安倍晋三元首相が銃撃された事件について、ネットや報道でも多くの議論が交わされましたが、事実関係を整理すると少しニュアンスが異なります。
結論から言うと、**安倍氏自身が宗教を主導して人々を洗脳したり、直接お金を集めていたわけではありません。**
しかし、犯人の**「特定の宗教団体に対する激しい恨み」**が、その教団と繋がりの深かった安倍氏に向けられた、というのが警察の捜査や公判で明らかになっている事実です。
事件の具体的な構図は以下の通りです。
### 1. 犯人の動機と宗教団体の問題
* **家庭の崩壊:** 逮捕された山上徹也被告の母親が「世界平和統一家庭連合(旧統一教会)」の信者であり、1億円を超えるとも言われる多額の寄付を行った結果、自己破産しました。これにより家庭は困窮し、崩壊状態になったとされています。

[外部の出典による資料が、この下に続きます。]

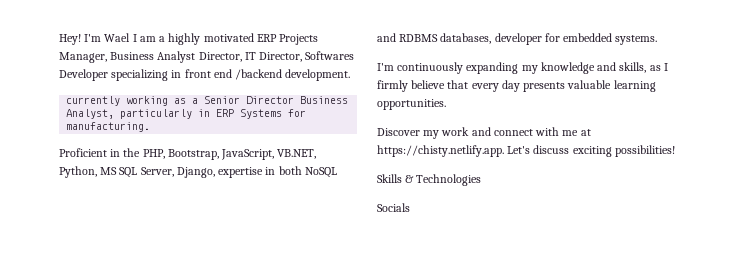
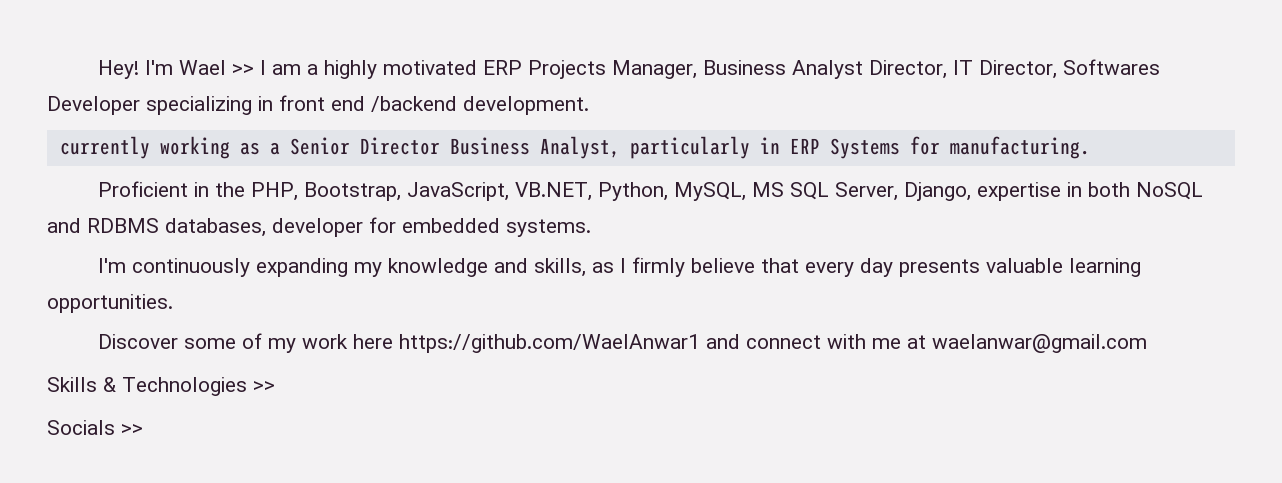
- I'm Wael I am a highly motivated ERP Projects Manager, Business Analyst Director, IT Director, Softwares Developer specializing in front end /backend development.
+ I'm Wael >> I am a highly motivated ERP Projects Manager, Business Analyst Director, IT Director, Softwares Developer specializing in front end /backend development.
- Proficient in the PHP, Bootstrap, JavaScript, VB.NET, Python, MS SQL Server, Django, expertise in both NoSQL and RDBMS databases, developer for embedded systems.
+ Proficient in the PHP, Bootstrap, JavaScript, VB.NET, Python, MySQL, MS SQL Server, Django, expertise in both NoSQL and RDBMS databases, developer for embedded systems.
- Discover my work and connect with me at https://chisty.netlify.app. Let's discuss exciting possibilities!
+ Discover some of my work here https://github.com/WaelAnwar1 and connect with me at waelanwar@gmail.com
- Skills & Technologies
+ Skills & Technologies >>
- Socials
+ Socials >>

* **ターゲットの変更:** 山上被告は本来、自分の人生を狂わせた教団のトップ(韓鶴子総裁など)を狙おうとしていましたが、コロナ禍などで来日しなかったため、接近が困難でした。そこで、教団と深い関わりがあると見た安倍氏に標定を変えたと供述しています。
### 2. なぜ安倍元首相が狙われたのか?
安倍氏が狙われた理由は、彼が教団の「広告塔」のような役割を果たしていると犯人に認識されたためです。
* **ビデオメッセージの送付:** 安倍氏は2021年、旧統一教会の関連団体(UPF)が開催したイベントに、ビデオメッセージを寄せて称賛の言葉を述べていました。犯人はこの映像をネットで見て、「安倍氏が教団を国内で維持・拡大させている中心人物だ」と思い込んだとされています。
* **歴史的な繋がり:** 安倍氏の祖父である岸信介元首相の時代から、自民党の一部の政治家と旧統一教会の間には、選挙支援や思想的な面での繋がり(いわゆる政治と宗教の問題)が長年存在していました。
## まとめ
つまり、**「安倍氏が宗教ビジネスで詐欺を働いていたから殺された」のではなく、「カルト的な高額寄付によって人生を狂わされた犯人が、その教団を日本で支えている象徴として安倍氏を襲撃した」**というのが、この事件の正確な経緯です。
この事件をきっかけに、日本国内では「霊感商法」や「宗教2世の苦悩」、「政治家と宗教の不適切な癒着」といった重い社会問題が改めてクローズアップされ、被害者救済の新法が制定されるなどの動きに繋がりました。